When I speak a language that is not mine I feel strong and free, I can allow myself to fail, I can be stupid or funny and there is no fear. The columns “Le colonne” as I want to call them are a new language for me. They are something that happened, unexpected and magical. A language that is not mine yet.






Le colonne are textile sculptures, each colonna is made of the clothes of one person. The first one, Me, is made out of old clothes I cannot wear anymore. Clothes that were important once, clothes that were the language of appearance, once, but are not this language anymore. For various reasons this language of appearance has changed. Change of body, change of mind, change of social position, change of workplace, change of physical momentum






So I take this “skin” like the skin of a snake and transform it into a column, a tree, a totem. A memory to the language that was, a memory that can be touched, embraced, hugged. A testimony to change, nothing sad just something to gain awareness. A letter written in another language.
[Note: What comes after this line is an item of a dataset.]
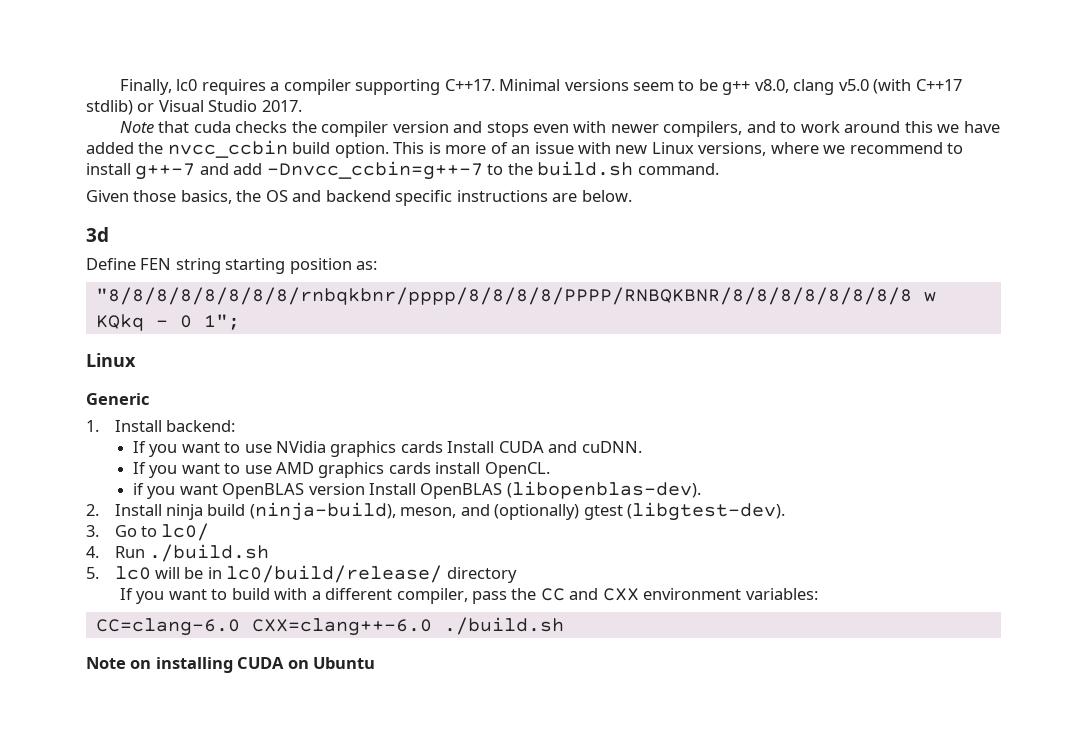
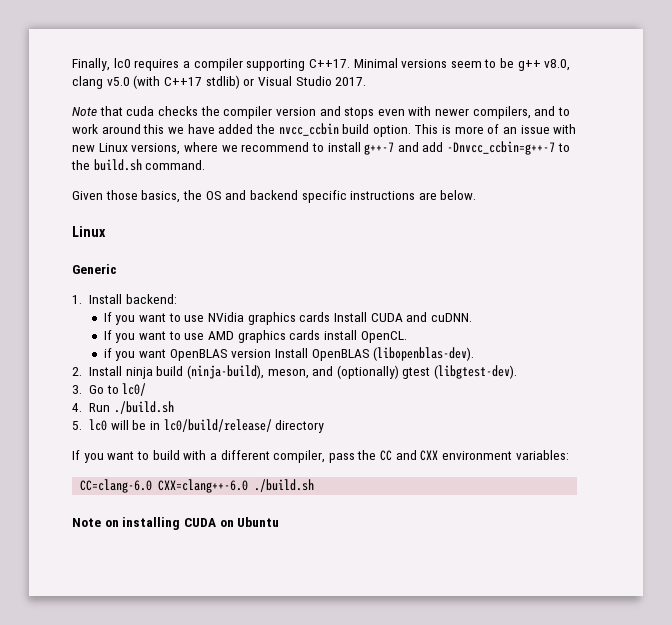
[86,227,109,242] [86,258,378,274] [95,287,936,305] [95,314,240,331] // 3d // Define FEN string starting position as: // "8/8/8/8/8/8/8/8/rnbqkbnr/pppp/8/8/8/8/PPPP/RNBQKBNR/8/8/8/8/8/8/8/8 w KQkq - 0 1"; -> (477, 195) none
Or better a letter dictated to a machine that does not speak , that does not understand the words but diligently writes down all the sounds you make.

The form happens, it is not deliberate, I just compress by sawing all the clothes knotted around a center and a heavy base. I started by chance not wanting to throw away certain clothes, a skin that had meant something to me, that was too worn out to be owned by someone else and that I did not want to end up in a landfill or in a furnace. So I decided to make a sculpture a column, but I would have never imegined the anthropomorphic form it would take.

it was like: there is somebody in my studio, is it me, is it a ghost, is it good, is it mean, and then I understood. It was me, it was my memory, it was my skin, it was my old body or better my young body and I could sit with it and talk to it and embrace

It is soft and strong at the same time, I cannot hurt it, it is warm and compact and when you slide over the surface you feel the seams like the bark of a tree.




I have made other 3 colonne since then. My father, my uncle and my son, and I hope to continue because it is a work that makes memories tangible a way to preserve and to renew.